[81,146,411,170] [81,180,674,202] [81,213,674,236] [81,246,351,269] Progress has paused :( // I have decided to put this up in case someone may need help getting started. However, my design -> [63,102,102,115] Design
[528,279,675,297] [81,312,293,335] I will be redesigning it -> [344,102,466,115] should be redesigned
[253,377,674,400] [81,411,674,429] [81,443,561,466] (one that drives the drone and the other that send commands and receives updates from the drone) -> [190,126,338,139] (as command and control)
________________________
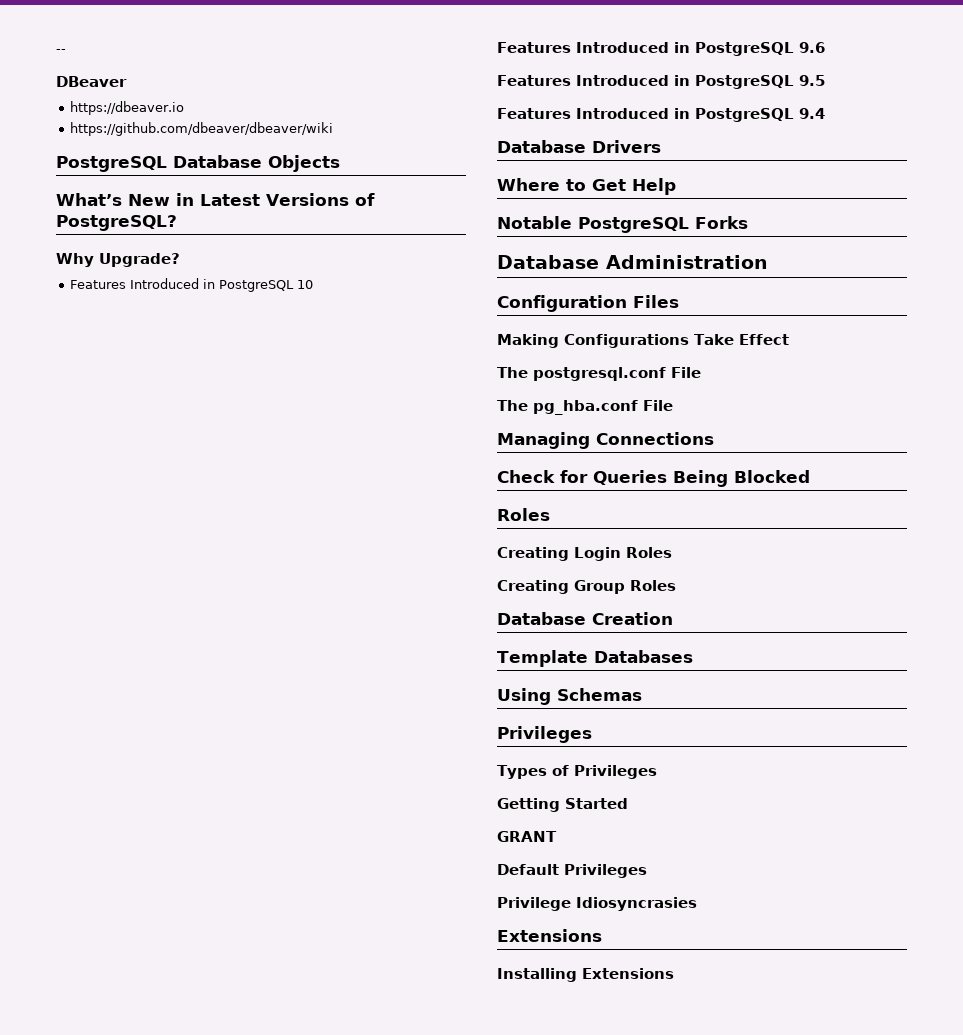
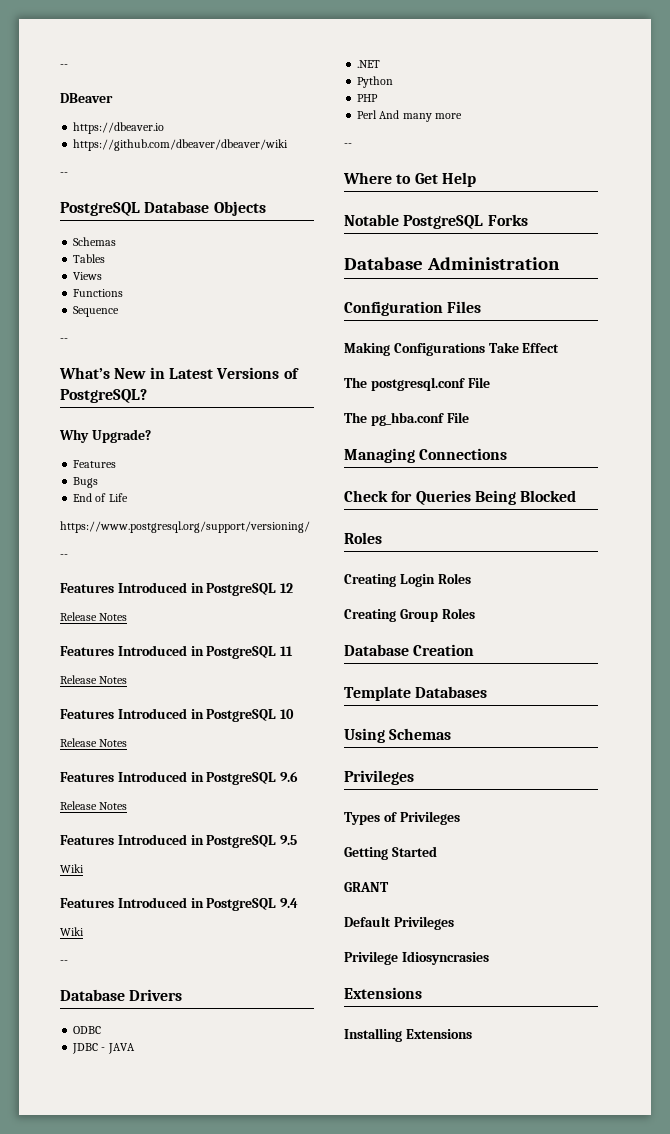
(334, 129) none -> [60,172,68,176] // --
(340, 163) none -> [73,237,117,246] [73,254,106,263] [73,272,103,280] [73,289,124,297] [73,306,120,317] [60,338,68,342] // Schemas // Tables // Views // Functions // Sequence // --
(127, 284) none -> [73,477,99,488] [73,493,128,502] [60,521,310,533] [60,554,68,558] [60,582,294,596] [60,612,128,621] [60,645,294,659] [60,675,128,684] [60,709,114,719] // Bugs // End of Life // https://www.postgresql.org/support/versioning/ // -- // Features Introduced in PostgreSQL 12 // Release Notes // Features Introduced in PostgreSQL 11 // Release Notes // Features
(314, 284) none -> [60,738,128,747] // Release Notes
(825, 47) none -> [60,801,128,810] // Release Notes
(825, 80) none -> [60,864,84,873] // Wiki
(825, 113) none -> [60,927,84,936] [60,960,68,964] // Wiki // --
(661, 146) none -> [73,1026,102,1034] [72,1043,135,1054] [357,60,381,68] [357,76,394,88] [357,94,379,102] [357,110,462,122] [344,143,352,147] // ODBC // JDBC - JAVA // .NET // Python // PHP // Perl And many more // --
________________________
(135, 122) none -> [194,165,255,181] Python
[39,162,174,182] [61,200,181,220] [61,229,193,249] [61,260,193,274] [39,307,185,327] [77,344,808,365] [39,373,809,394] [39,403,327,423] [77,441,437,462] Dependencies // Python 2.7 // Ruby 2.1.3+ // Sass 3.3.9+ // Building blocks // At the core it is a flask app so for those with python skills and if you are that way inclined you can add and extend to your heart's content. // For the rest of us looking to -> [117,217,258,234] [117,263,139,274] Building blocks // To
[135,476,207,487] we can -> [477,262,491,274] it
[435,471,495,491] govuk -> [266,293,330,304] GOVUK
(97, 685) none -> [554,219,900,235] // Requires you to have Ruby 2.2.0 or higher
________________________
# Work to complete:
Could you return exactly the lines above from the line with "(825, 47) none" to the line with "(661, 146) none", both included, and nothing else?

# Exercise output:
(825, 47) none -> [60,801,128,810] // Release Notes
(825, 80) none -> [60,864,84,873] // Wiki
(825, 113) none -> [60,927,84,936] [60,960,68,964] // Wiki // --
(661, 146) none -> [73,1026,102,1034] [72,1043,135,1054] [357,60,381,68] [357,76,394,88] [357,94,379,102] [357,110,462,122] [344,143,352,147] // ODBC // JDBC - JAVA // .NET // Python // PHP // Perl And many more // --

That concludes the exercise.